Sarah ou le Cri de la Langouste
Prise au piège de l'usure du temps et de l'oubli, Sarah BERNHARDT tente de terminer ses mémoires et revit avec Georges PITOU, son secrétaire, quelques épisodes de sa vie. Elle arrive à ce grand âge qui la dépasse et où elle n'a plus rien à faire qu'à combler le temps vide, interminable, qui la sépare de la mort qu'elle attend dans un désespoir impatient, coléreux, capricieux, rageur, furieux, insupportable, exalté, délirant. La présence de Georges, conservateur du patrimoine de ses émotions fait revivre l'actrice et exister la femme. Leur duo est un pas de deux, drôle, pathétique, tendre et bouleversant.

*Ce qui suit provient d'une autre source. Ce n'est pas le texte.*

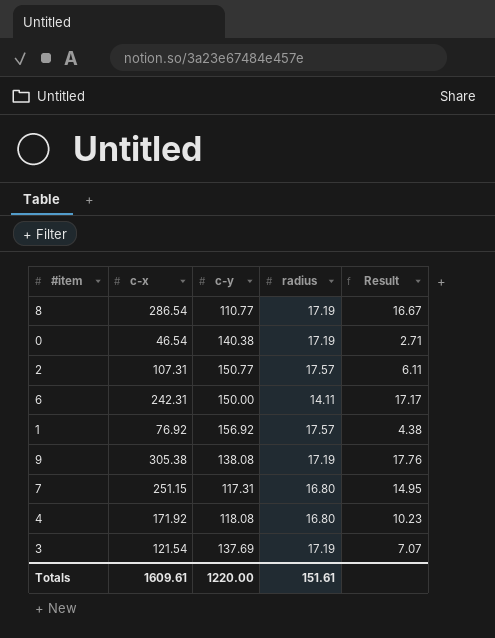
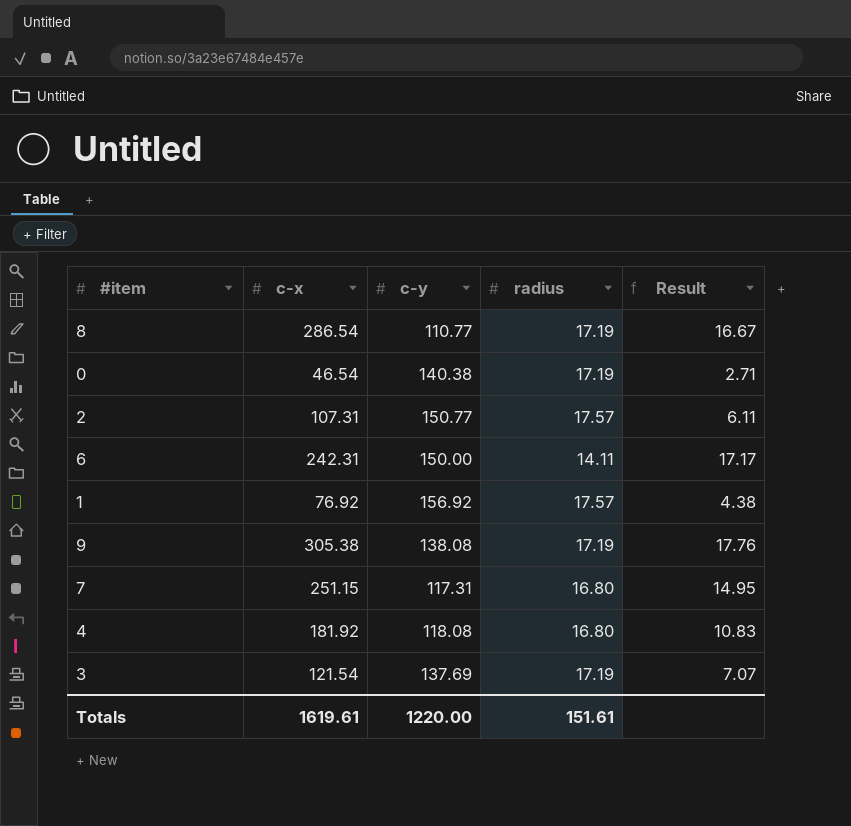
4 | c-x: 171.92 -> 181.92
4 | Result: 10.23 -> 10.83
Totals | c-x: 1609.61 -> 1619.61

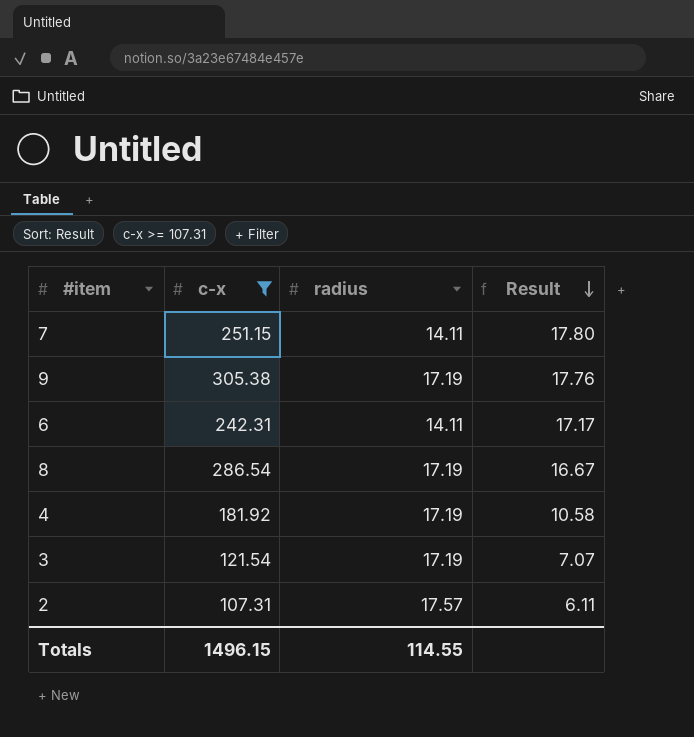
filter: none -> c-x >= 107.31
row order: none -> Result descending
column c-y | position: 3 -> none
7 | radius: 16.80 -> 14.11
7 | Result: 14.95 -> 17.80
4 | radius: 16.80 -> 17.19
4 | Result: 10.83 -> 10.58
Totals | c-x: 1619.61 -> 1496.15
Totals | radius: 151.61 -> 114.55

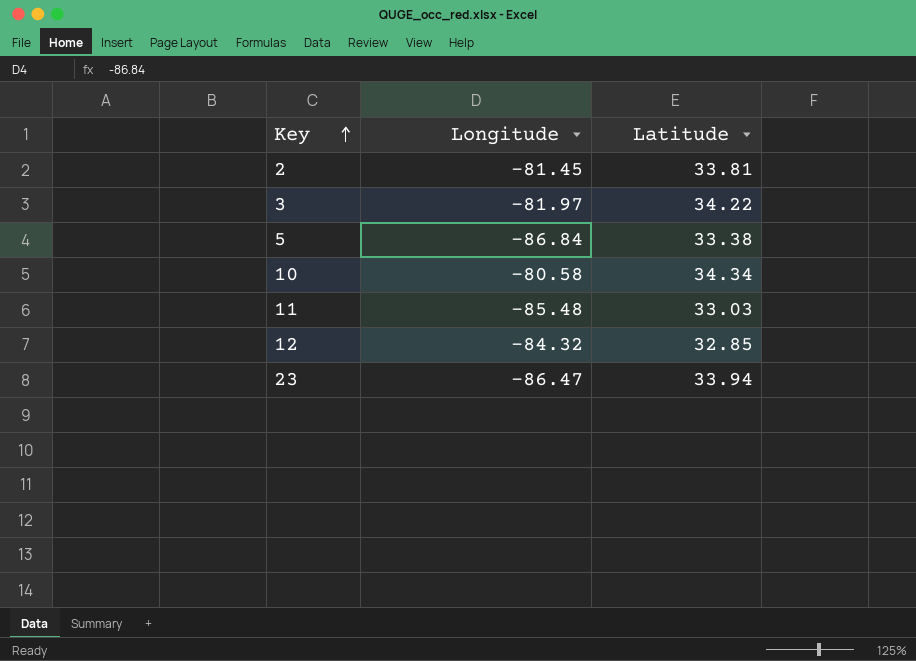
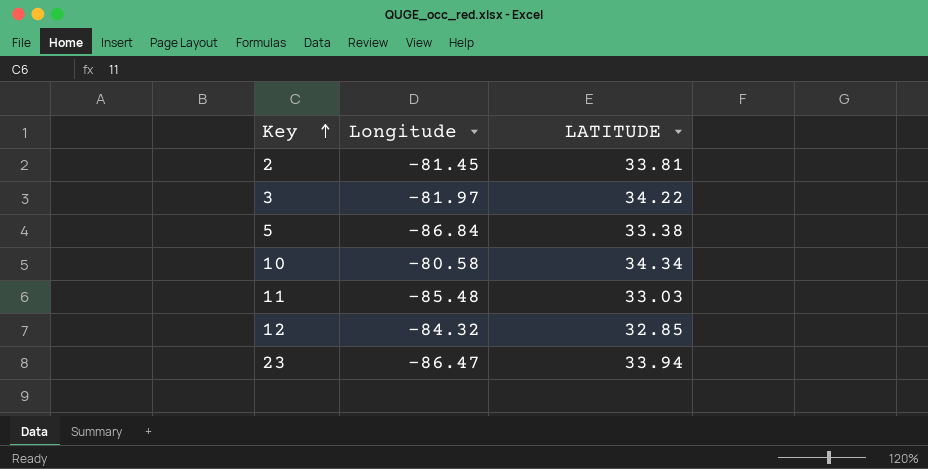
column name: Latitude -> LATITUDE

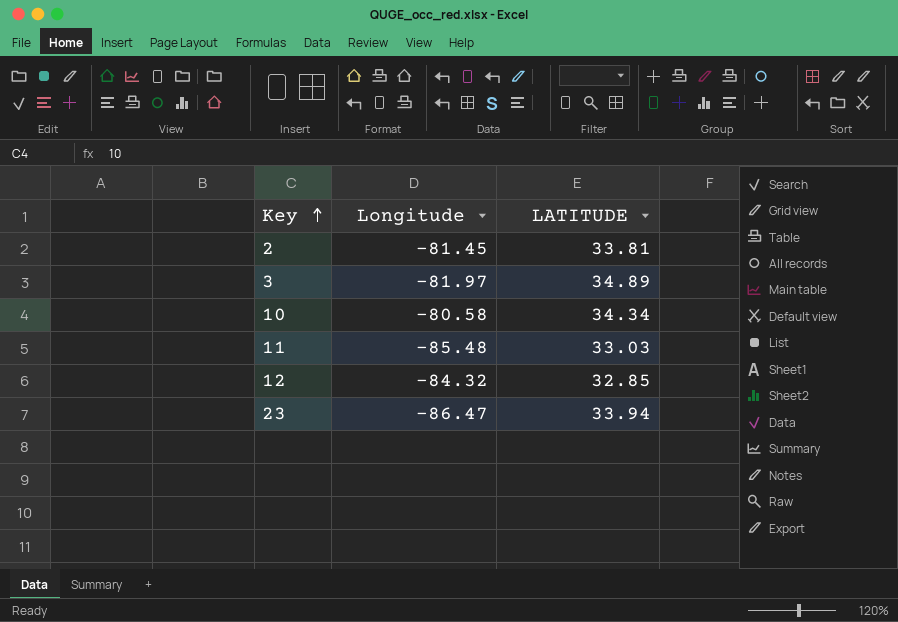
row 5: -86.84 | 33.38 -> none
3 | LATITUDE: 34.22 -> 34.89

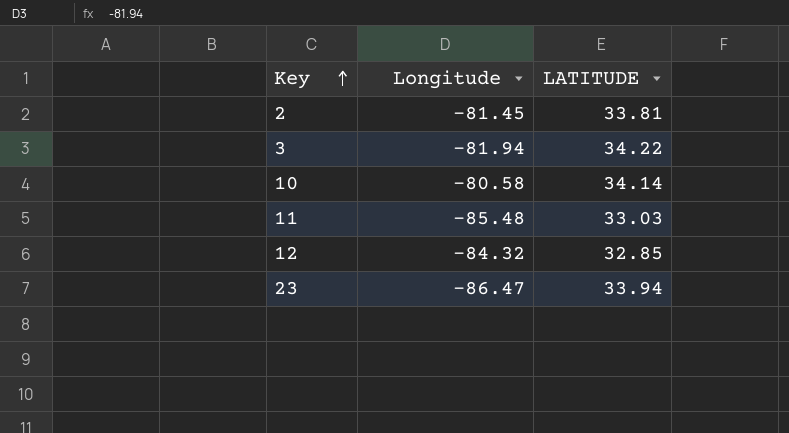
3 | Longitude: -81.97 -> -81.94
3 | LATITUDE: 34.89 -> 34.22
10 | LATITUDE: 34.34 -> 34.14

Le mot du metteur en scène...
... « Le cri de la langouste ? Mais oui, Oscar Wilde en parle. Au moment d'expirer, dans la casserole où elle cuit, la langouste, reine des crustacés, pousse un cri que personne n'entend. C'est dans ce cri que toute la détresse lucide, toute la solitude accumulée d'une gloire peut s'avouer » ....
Prince Paul Mourousy
SARAH - Drôle et émouvante, mêlant toujours tragique comique, elle dit sa solitude, sa souffrance et sa révolte. C'est un personnage complexe. Cette femme a vécu librement, mais à cette époque, c'était scandaleux... à la fois libre mais plus exposée. Elle revisite son existence sans sentimentalisme, sans complaisance, mais avec cette force de l'humour, ce trait piquant et noble d'une âme qui se devine en train de dépérir. Voyage sans retour oscillant entre l'extravagance voluptueuse et l'intime le plus troublant, le plus pudique. Voguant dans un univers peuplé de visions, de rêves, de cauchemars aussi. Cet état de fébrilité mêlé à cette envie de revenir à une époque lointaine et, en même temps, la peur de se confronter au temps qui a passé, contrainte et forcée de balader son âme inquiète et mélancolique et son corps fatigué.
La pièce est assez labyrinthique. Il y a des flash-backs où elle revit le passé, elle mène une quête désespérée...Parfois, dans les flash-backs, on retrouve la légèreté de la vie. Le personnage est là, il est incarné jusqu'au bout des chaussures avec une évidence et une sobriété exemplaire.
PITOU - Lui est séduit par le charme de sa voix qui distille émotion et poésie. L'homme est perdu, entraîné inlassablement dans la valse dramatique de ce duo chancelant..... comme semble leur échapper la parole qui, seule, les fait vivre. Dans son affrontement avec SARAH, il est impressionnant en vieux grigou indomptable, ambigu et manipulateur, fragile et retors. La tendresse dissimulée sous un cuir de vieux crocodile, pas encore vraiment un vieillard, il est assez âgé pour ne plus vouloir célébrer avec allégresse son pouvoir éphémère.
Cette soumission est-elle la condition pour vivre une histoire d'amour ?... Ils se contentent de vivre côte à côte (et d'écouter le cri de la langouste...?).